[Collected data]
▬▬▬

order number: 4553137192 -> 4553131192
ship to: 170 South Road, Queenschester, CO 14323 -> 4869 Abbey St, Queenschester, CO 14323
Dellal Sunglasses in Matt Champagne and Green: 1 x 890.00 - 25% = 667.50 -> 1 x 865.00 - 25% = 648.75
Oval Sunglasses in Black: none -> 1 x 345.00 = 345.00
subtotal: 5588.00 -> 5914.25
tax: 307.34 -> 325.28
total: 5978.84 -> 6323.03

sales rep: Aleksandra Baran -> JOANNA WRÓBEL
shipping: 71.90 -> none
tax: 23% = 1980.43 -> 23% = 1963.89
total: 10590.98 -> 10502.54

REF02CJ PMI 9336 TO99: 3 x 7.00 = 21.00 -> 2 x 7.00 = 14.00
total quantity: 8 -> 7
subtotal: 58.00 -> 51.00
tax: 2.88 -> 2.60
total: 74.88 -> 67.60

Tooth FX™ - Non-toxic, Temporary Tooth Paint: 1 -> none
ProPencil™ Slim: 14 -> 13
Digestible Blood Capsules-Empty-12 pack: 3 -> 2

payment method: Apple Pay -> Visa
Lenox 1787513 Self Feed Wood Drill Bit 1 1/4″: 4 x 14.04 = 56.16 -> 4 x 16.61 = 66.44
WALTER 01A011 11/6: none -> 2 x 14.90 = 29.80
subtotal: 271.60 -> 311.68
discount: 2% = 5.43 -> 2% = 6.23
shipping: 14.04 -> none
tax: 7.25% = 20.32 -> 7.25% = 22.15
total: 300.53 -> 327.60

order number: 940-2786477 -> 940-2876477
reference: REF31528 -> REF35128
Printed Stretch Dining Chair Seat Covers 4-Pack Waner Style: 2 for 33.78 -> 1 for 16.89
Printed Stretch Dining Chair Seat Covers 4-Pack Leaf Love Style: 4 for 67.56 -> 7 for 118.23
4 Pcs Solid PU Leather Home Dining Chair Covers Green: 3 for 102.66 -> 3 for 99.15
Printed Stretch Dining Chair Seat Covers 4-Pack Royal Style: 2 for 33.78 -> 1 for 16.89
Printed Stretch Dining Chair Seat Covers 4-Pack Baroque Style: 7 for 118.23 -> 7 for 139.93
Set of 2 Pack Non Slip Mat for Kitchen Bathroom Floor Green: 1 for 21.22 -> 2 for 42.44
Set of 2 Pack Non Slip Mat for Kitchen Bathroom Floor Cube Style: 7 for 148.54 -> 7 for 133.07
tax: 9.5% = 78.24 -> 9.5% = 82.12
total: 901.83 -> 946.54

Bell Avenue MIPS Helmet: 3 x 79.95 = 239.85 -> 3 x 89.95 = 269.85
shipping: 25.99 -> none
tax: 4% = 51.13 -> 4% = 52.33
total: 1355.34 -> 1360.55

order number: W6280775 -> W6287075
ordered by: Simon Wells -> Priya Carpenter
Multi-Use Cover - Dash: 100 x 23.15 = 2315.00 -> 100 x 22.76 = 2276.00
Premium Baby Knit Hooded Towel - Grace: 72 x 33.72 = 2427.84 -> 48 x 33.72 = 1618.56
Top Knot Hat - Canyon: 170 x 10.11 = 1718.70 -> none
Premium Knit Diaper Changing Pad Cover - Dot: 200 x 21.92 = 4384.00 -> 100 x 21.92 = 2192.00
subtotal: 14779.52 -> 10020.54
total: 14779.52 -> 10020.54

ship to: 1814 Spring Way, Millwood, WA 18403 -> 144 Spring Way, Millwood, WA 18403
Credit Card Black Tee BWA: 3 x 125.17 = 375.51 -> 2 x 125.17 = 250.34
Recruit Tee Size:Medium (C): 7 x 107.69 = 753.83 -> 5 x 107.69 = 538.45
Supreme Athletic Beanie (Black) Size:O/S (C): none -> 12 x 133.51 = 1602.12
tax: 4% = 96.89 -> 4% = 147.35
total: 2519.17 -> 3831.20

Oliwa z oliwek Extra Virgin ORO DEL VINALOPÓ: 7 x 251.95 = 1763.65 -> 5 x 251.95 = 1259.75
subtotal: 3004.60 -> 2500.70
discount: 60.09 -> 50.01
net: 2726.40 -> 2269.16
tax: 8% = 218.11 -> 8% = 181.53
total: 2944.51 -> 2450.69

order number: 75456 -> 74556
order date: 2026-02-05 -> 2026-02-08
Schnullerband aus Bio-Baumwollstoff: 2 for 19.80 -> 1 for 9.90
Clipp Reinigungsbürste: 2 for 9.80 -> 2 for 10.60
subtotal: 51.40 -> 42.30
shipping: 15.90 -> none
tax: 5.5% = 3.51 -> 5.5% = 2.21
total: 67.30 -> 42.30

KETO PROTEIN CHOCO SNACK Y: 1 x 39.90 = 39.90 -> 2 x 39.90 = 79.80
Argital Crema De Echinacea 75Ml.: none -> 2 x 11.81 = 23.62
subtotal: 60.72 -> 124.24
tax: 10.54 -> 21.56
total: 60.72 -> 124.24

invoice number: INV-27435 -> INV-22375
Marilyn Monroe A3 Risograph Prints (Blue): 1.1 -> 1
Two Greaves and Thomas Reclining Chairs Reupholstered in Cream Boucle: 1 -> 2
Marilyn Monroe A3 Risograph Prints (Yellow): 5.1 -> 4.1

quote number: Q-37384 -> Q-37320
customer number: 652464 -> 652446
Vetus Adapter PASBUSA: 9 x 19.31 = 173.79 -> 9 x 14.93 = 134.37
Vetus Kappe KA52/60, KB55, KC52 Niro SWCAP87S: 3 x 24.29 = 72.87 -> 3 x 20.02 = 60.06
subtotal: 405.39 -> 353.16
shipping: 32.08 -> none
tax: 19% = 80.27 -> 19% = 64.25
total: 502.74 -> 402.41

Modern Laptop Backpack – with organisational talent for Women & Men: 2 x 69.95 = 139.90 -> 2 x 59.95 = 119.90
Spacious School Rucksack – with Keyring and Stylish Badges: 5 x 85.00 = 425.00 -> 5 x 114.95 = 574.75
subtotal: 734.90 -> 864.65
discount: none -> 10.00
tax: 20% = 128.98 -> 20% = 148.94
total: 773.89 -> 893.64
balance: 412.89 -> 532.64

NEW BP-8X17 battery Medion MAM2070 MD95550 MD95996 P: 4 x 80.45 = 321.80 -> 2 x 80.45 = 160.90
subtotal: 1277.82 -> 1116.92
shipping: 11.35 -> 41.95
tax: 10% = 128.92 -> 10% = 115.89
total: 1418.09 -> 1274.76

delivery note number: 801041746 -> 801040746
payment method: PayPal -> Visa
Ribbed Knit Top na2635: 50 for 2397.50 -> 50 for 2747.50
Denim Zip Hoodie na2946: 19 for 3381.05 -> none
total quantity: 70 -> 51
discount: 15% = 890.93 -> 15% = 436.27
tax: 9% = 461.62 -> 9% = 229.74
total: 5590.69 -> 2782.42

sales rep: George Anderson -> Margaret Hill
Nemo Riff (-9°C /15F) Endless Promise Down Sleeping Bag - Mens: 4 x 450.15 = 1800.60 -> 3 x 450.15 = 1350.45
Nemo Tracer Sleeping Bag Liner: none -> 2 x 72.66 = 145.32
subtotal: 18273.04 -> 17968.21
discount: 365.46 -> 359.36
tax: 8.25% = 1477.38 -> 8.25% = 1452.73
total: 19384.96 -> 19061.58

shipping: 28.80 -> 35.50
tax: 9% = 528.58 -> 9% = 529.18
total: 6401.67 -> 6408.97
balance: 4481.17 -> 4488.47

▬▬▬

WHAT IS EXPECTED: Please make an exact copy of the lines above from the line with "subtotal: 58.00 -> 51.00" through the line with "payment method: Apple Pay -> Visa", both ends included.

YOUR SOLUTION:
subtotal: 58.00 -> 51.00
tax: 2.88 -> 2.60
total: 74.88 -> 67.60

Tooth FX™ - Non-toxic, Temporary Tooth Paint: 1 -> none
ProPencil™ Slim: 14 -> 13
Digestible Blood Capsules-Empty-12 pack: 3 -> 2

payment method: Apple Pay -> Visa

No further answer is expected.